╭─ Supplied material
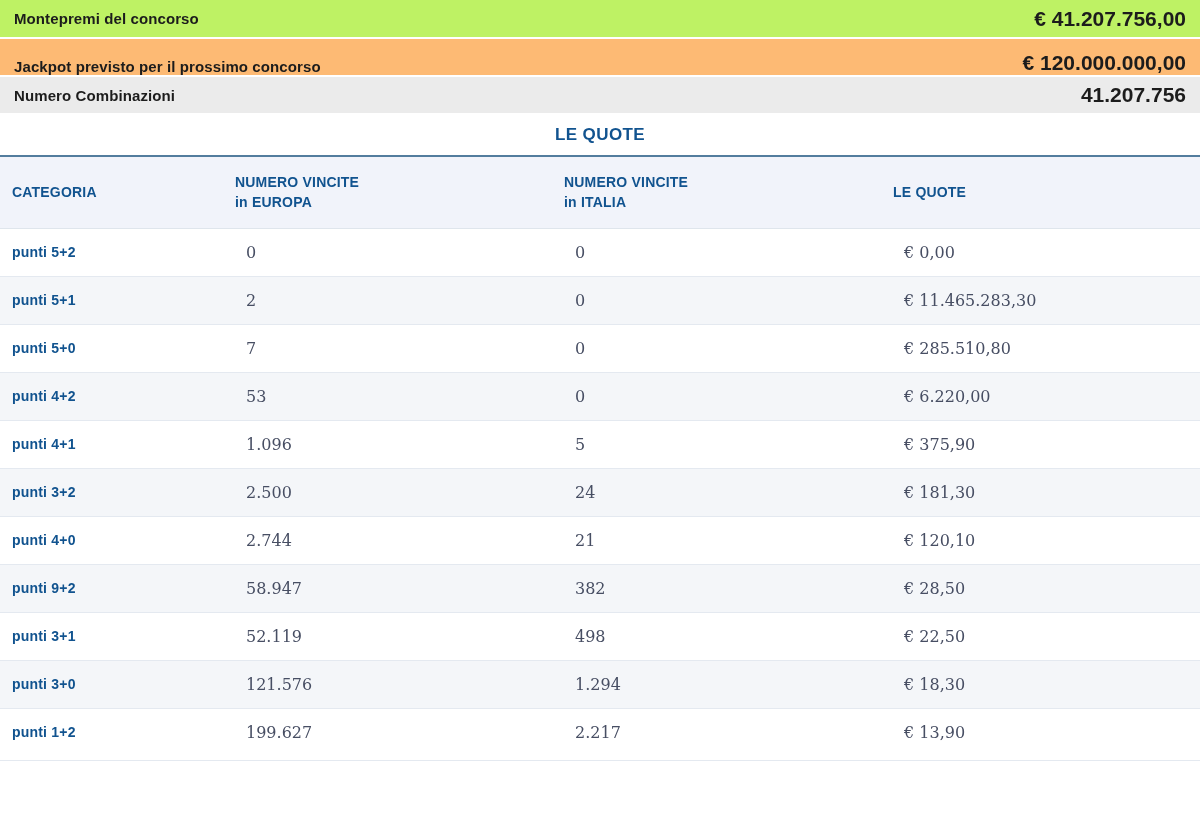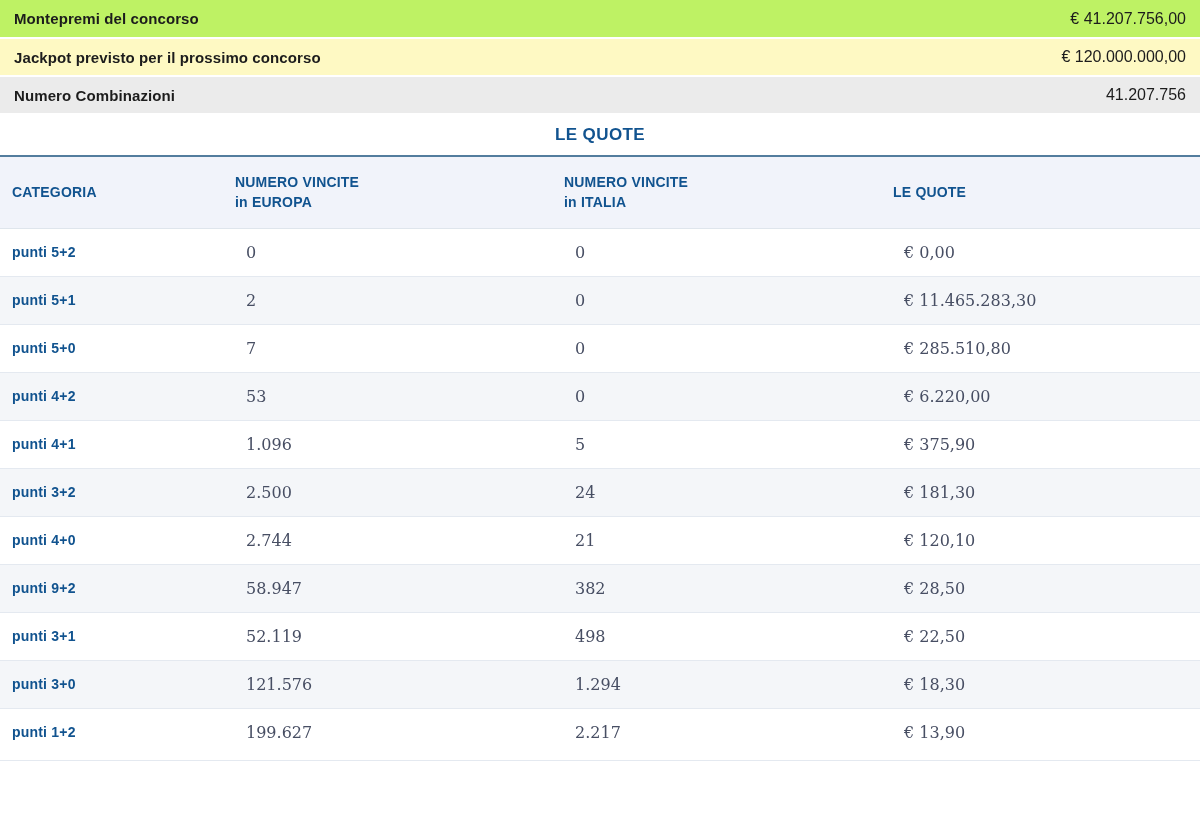--- a/index.html
+++ b/index.html
@@ -14,31 +14,32 @@
 
   
   .summary-row {
     display: flex;
     justify-content: space-between;
     align-items: center;
     padding: 0 14px;
     margin-bottom: 2px;
   }
   .summary-row.r1 { height: 37px; background: #bef264; }
-  .summary-row.r2 { height: 36px; background: #fef9c3; }
+  .summary-row.r2 { height: 36px; background: #fdba74; align-items: flex-end; }
   .summary-row.r3 { height: 36px; background: #ebebeb; margin-bottom: 0; }
   .summary-label {
     font-weight: bold;
     font-size: 15px;
     color: #1c1c1c;
     letter-spacing: 0.1px;
   }
   .summary-value {
-    font-size: 16px;
+    font-size: 21px;
     color: #1c1c1c;
+    font-weight: bold;
   }
 
   
   .section-title {
     height: 42px;
     line-height: 44px;
     text-align: center;
     font-size: 17px;
     font-weight: bold;
     color: #11538f;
╰─
> Exercise goal: Restate the data above word for word. Do not include the images.

> Exercise answer:
--- a/index.html
+++ b/index.html
@@ -14,31 +14,32 @@
 
   
   .summary-row {
     display: flex;
     justify-content: space-between;
     align-items: center;
     padding: 0 14px;
     margin-bottom: 2px;
   }
   .summary-row.r1 { height: 37px; background: #bef264; }
-  .summary-row.r2 { height: 36px; background: #fef9c3; }
+  .summary-row.r2 { height: 36px; background: #fdba74; align-items: flex-end; }
   .summary-row.r3 { height: 36px; background: #ebebeb; margin-bottom: 0; }
   .summary-label {
     font-weight: bold;
     font-size: 15px;
     color: #1c1c1c;
     letter-spacing: 0.1px;
   }
   .summary-value {
-    font-size: 16px;
+    font-size: 21px;
     color: #1c1c1c;
+    font-weight: bold;
   }
 
   
   .section-title {
     height: 42px;
     line-height: 44px;
     text-align: center;
     font-size: 17px;
     font-weight: bold;
     color: #11538f;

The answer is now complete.